__Activity__
Write out every line below that includes the word "direction".

── Provided information ──

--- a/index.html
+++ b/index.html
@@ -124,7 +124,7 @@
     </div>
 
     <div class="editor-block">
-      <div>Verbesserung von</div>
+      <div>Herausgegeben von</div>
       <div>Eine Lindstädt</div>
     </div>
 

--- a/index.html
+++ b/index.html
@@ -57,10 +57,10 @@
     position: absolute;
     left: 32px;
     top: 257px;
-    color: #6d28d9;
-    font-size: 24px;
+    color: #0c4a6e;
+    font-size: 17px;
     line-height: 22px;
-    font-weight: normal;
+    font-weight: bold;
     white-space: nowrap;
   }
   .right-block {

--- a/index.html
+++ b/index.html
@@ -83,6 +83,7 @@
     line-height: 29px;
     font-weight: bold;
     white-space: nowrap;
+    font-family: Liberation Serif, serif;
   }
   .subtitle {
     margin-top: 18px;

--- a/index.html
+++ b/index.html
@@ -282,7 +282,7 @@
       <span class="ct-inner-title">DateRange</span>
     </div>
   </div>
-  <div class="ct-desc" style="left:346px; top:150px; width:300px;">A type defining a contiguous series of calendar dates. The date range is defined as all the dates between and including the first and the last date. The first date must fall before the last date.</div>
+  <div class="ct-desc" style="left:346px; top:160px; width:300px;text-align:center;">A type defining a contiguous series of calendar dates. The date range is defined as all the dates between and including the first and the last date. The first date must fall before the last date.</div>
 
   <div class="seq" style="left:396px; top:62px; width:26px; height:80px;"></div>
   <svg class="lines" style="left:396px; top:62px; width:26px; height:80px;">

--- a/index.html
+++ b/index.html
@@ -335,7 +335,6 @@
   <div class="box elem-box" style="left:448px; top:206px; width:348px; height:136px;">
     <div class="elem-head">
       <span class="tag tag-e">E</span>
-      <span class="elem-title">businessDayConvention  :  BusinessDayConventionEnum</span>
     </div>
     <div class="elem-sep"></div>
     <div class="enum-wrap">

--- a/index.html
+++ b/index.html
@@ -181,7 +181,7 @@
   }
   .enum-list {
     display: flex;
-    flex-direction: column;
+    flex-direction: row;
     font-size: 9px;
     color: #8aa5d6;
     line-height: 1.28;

───

__Result of the exercise__
-    flex-direction: column;
+    flex-direction: row;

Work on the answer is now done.